Chironomid Tying

For me, there are lots of places where I fish midges for trout that I don't want a bobber/indicator. I love a long leader/floating line and an unweighted/unbeaded midge. Generally this is a shoal.
Amen to that. In the past 2 years I have been fishing tiny soft hackles on long leaders with a floating line in some situations-almost the same as an unweighted/unleaded midge. I have had days where I couldn't buy a bite on the standard subsurface/sinking line stuff but had great action fishing tiny patterns near the top with a do-nothing presentation. At almost 87 now the do-nothing part has a lot of appeal to me!;)
 
For me, there are lots of places where I fish midges for trout that I don't want a bobber/indicator. I love a long leader/floating line and an unweighted/unbeaded midge. Generally this is a shoal.
I'll have to give unweighted midges a try...so far I do pretty good with the same setup and a small wetfly. Always room for improvement.
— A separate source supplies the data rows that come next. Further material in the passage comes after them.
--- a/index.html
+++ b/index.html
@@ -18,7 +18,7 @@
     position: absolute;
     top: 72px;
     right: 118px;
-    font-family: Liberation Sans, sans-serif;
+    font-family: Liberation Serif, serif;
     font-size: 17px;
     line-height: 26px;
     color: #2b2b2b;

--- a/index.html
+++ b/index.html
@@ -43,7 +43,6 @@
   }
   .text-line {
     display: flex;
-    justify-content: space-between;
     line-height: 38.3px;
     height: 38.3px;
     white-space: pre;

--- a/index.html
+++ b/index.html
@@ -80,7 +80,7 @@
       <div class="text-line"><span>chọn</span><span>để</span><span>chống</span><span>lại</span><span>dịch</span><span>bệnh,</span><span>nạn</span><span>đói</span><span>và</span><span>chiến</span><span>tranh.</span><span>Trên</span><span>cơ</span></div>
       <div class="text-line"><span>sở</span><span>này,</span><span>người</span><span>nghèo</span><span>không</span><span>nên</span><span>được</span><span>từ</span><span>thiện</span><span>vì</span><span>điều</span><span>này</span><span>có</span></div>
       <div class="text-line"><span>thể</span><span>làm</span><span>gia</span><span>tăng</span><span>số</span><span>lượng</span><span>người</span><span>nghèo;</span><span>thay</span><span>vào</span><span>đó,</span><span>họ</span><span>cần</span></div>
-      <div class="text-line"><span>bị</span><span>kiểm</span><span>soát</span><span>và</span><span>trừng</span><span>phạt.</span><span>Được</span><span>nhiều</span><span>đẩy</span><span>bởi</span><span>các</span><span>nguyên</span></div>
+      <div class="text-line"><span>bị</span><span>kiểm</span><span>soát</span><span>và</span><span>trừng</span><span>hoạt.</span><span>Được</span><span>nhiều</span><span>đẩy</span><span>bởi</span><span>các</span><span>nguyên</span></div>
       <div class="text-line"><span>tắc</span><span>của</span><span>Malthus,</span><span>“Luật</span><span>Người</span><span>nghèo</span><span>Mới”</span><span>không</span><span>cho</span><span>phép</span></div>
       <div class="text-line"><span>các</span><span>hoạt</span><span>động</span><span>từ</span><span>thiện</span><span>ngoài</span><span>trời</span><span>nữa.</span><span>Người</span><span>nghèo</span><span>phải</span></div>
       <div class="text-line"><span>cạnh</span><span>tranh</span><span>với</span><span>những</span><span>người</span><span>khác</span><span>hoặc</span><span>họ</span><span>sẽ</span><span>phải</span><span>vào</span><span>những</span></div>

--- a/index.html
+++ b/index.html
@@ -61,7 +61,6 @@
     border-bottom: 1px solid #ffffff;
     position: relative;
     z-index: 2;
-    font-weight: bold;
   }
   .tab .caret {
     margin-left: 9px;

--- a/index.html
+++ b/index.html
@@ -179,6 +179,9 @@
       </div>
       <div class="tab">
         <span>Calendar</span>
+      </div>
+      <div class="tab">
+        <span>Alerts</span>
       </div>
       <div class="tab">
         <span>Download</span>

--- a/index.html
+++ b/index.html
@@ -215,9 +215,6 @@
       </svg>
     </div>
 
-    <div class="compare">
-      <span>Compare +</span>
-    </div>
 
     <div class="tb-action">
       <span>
While I've expanded my indicator fishing I really don't enjoy it as much as flyfishing in a more active manner.
 
Amen to that. In the past 2 years I have been fishing tiny soft hackles on long leaders with a floating line in some situations-almost the same as an unweighted/unleaded midge. I have had days where I couldn't buy a bite on the standard subsurface/sinking line stuff but had great action fishing tiny patterns near the top with a do-nothing presentation. At almost 87 now the do-nothing part has a lot of appeal to me!;)
Ive -
Last year I kicked my float tube out of deep indicator water I usually fish with good results. That particular day I couldn't put together any consistency on a lake I know very well. Once up onto the shoal, I clipped off the fly, pulled the Seegercator™ off, then tied on a small midge.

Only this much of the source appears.